Des membres de l’urgence et des soins intensifs portent au bras un bandeau de tissu rouge affichant le sigle «TSO» («temps supplémentaire obligatoire») lorsqu’ils sont forcés de faire des heures de plus.

«Le temps supplémentaire obligatoire est devenu une véritable agression. Je n’ai pas d’autres mots pour le décrire», déplore l’infirmier Louis Tremblay, qui est à l’origine de cette initiative en vigueur depuis samedi dans le département.
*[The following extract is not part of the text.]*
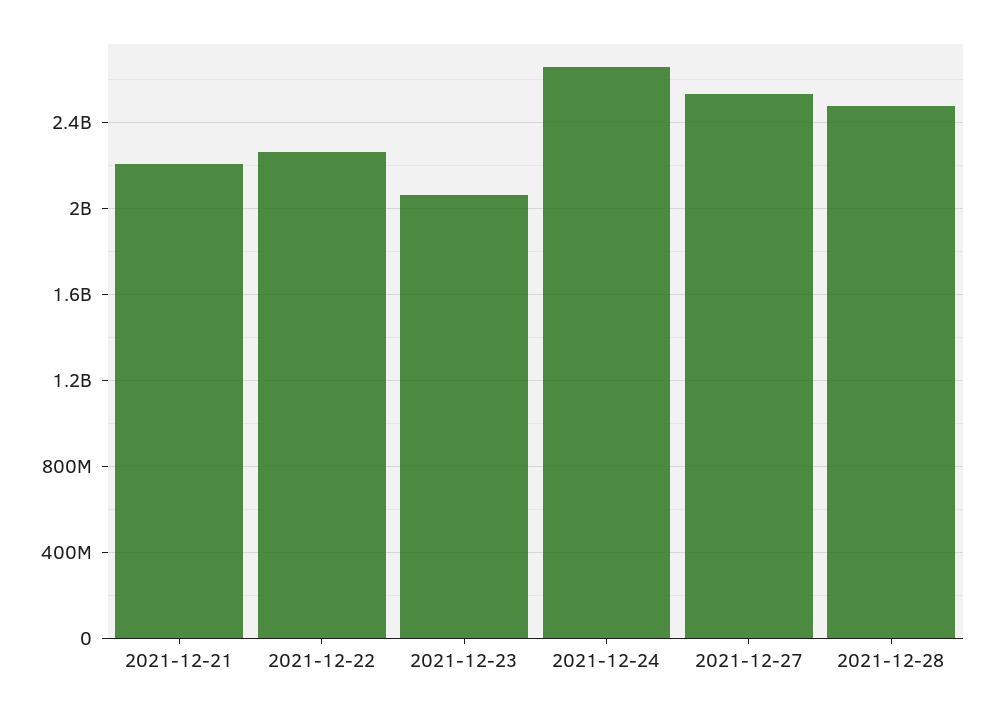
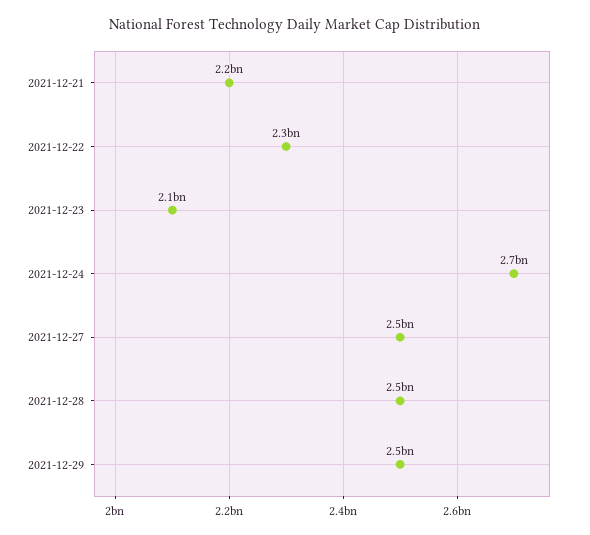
2021-12-29: none -> 2500000000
Depuis, d’autres secteurs manifestent déjà leur intérêt pour le brassard, indique M. Tremblay. Cette pratique inclut un formulaire de déclaration de TSO du personnel soignant qui est ensuite envoyé «systématiquement» à la Fédération interprofessionnelle de la santé du Québec (FIQ).

Pression

En plus de vouloir faire pression pour éradiquer la pratique généralisée, le mouvement a pour objectif de présenter cette réalité «invisible» aux usagers de l'hôpital.

«Ce geste se veut aussi une façon de sensibiliser les patients et leur entourage que c’est une réalité bien concrète que vivent les infirmières de leur propre communauté», souligne-t-il.

L’équipe ne s’arrête pas là, car un projet d’autogestion des horaires est en cours d’élaboration, ajoute l’infirmier.

Un comité pour trouver des solutions a été créé à l’Hôpital de Montmagny en septembre dernier.

Publiée sur Facebook, l’initiative a connu des réactions favorables du personnel soignant de plusieurs hôpitaux.

«Beaucoup trop de gens sont forcés de rester malgré qu'ils ont peut-être déjà donné 16 heures de [temps] supplémentaire de leur propre initiative. On a des familles et des enfants et une vie aussi à maintenir», soutient Patricia Marchand, qui oeuvre comme préposée aux bénéficiaires au CIUSSS de la Mauricie-et-du-Centre-du-Québec.